Here is the android code which works fine:
public class NBAScraper extends GameScraper //GameScraper extends AsyncTask
{
public NBAScraper(DateTime date)
{
super(date);
mUrl = "http://www.espn.com/nba/scoreboard/_/date/" + mDateStr; //mDateStr format: yyyyMMdd
}
@Override
protected GameSorterHelper doInBackground(Void... voids)
{
GameSorterHelper gsh = new GameSorterHelper();
try
{
Document document = Jsoup.connect(mUrl).get();
games = document.select("section.sb-score");
if(games.size() == 0)
return null;
} catch (IOException)
{
e.printStackTrace();
return null;
}
//do stuff with gsh object...
return gsh;
}
}
Here is the console application I've tried:
public class Main
{
public static void main(String[] args)
{
String url = "http://www.espn.com/nba/scoreboard/_/date/20170225";
try
{
Document document = Jsoup.connect(url)
.maxBodySize(0)
.userAgent("Mozilla/5.0 (Windows NT 10.0; Win64; x64) AppleWebKit/537.36 (KHTML, like Gecko) Chrome/56.0.2924.87 Safari/537.36")
.get();
Elements games = document.select("section.sb-score");
System.out.println(games.size());
if (games.size() == 0)
System.out.println("games size is 0");
else
System.out.println("games exist");
} catch (Exception e)
{
e.printStackTrace();
}
}
}
As you can see I've tried setting the maxBodySize
to 0 which allows any document download size and setting the userAgent
. Neither fixes it. Of course I've also tried it without the two options set but that doesn't work either.

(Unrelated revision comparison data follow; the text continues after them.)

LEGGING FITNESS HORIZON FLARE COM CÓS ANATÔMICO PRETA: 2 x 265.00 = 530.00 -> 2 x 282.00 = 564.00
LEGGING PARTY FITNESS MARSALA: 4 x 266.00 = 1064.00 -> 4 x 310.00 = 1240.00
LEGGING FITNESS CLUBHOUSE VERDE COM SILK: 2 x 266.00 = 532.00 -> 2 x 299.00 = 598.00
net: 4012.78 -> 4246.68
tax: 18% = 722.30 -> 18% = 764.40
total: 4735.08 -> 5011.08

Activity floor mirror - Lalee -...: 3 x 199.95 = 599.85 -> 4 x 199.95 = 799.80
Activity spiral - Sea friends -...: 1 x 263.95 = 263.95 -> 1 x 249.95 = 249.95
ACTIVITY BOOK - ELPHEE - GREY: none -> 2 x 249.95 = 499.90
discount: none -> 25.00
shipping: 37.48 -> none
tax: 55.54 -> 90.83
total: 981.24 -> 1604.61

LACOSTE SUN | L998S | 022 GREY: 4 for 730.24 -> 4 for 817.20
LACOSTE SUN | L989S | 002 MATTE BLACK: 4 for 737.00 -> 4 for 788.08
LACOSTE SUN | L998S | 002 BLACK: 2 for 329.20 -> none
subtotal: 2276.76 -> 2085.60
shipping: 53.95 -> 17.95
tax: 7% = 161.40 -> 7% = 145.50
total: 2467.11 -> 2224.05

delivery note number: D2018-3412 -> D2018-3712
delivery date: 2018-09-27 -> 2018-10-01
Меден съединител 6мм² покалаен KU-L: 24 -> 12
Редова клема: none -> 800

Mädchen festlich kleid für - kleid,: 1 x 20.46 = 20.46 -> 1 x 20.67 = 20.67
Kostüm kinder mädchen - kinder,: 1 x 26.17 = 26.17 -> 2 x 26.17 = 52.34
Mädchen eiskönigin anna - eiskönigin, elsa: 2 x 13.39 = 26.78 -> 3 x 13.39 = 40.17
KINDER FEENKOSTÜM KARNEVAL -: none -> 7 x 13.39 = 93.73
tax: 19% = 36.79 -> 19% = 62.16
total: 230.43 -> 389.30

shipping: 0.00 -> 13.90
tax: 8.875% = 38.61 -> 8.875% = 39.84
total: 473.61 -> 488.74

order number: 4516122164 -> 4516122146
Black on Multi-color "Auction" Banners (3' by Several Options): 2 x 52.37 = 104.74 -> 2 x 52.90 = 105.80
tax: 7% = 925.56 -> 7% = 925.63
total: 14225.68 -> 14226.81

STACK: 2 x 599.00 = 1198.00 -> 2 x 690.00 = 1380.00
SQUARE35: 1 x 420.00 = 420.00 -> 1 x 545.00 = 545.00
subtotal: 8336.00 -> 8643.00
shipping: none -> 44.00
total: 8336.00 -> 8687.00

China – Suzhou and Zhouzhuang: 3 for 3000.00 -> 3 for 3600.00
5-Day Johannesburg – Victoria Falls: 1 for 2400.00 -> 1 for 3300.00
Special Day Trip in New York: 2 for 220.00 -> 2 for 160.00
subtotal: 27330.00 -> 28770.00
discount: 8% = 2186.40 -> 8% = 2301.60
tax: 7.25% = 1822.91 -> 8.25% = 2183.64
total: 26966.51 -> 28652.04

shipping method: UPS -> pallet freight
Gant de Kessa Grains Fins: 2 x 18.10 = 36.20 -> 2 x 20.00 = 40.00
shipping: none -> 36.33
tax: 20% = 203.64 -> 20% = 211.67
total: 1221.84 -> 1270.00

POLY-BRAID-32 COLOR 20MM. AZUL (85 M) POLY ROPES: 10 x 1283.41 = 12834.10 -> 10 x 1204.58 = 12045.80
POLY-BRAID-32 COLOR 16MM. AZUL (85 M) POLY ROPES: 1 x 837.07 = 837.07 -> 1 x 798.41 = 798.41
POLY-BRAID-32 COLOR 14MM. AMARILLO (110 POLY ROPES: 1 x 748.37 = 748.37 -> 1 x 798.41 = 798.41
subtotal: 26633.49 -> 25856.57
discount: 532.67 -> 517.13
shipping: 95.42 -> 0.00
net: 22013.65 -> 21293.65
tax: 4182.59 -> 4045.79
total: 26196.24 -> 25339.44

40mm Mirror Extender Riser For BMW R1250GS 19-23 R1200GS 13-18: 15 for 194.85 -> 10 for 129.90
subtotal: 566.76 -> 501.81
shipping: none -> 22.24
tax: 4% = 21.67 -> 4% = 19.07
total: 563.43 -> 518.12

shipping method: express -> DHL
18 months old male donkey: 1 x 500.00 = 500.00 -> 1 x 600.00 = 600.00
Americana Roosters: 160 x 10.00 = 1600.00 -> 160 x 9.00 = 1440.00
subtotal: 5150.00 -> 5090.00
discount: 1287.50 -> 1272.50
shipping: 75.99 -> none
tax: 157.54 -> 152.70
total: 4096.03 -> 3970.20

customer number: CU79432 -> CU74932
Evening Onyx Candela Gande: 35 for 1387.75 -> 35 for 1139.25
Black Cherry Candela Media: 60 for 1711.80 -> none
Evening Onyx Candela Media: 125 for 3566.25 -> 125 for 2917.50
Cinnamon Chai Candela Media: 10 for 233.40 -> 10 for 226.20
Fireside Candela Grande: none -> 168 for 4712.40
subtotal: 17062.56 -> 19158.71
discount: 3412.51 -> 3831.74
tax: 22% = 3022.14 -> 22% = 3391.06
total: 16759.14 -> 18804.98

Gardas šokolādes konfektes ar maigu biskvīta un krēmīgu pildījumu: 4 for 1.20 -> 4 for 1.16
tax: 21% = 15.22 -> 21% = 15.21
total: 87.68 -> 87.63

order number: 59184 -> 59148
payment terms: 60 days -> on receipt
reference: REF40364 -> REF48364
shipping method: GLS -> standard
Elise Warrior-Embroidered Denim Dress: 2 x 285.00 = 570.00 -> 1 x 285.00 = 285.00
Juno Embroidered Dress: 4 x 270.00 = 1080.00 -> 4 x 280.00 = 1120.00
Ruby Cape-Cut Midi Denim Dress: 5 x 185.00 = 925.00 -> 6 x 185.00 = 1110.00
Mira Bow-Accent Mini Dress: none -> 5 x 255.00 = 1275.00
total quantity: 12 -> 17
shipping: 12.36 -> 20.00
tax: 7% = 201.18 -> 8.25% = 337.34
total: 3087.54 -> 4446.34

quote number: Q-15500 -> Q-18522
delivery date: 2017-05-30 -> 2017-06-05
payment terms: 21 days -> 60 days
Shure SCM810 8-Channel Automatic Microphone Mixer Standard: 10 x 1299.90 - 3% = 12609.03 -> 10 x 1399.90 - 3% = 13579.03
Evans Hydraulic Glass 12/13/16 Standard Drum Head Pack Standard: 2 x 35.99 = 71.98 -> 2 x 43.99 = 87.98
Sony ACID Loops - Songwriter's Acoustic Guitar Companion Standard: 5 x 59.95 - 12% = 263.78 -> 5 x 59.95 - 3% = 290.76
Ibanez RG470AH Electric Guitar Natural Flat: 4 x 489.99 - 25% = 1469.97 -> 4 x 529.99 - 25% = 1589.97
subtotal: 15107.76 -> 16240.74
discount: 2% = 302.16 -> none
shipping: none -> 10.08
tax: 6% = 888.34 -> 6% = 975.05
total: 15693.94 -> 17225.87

Does anyone know why this is occurring and how I can get it to work on the console application? Thank you!
Upvotes: 0
Views: 118
Reputation: 6171
Looks like it has something to do with the userAgent
string. I had to use the following (Android UA) in order to get it to work from my PC: Mozilla/5.0 (Linux; U; Android 4.0.3; ko-kr; LG-L160L Build/IML74K) AppleWebkit/534.30 (KHTML, like Gecko) Version/4.0 Mobile Safari/534.30
Upvotes: 2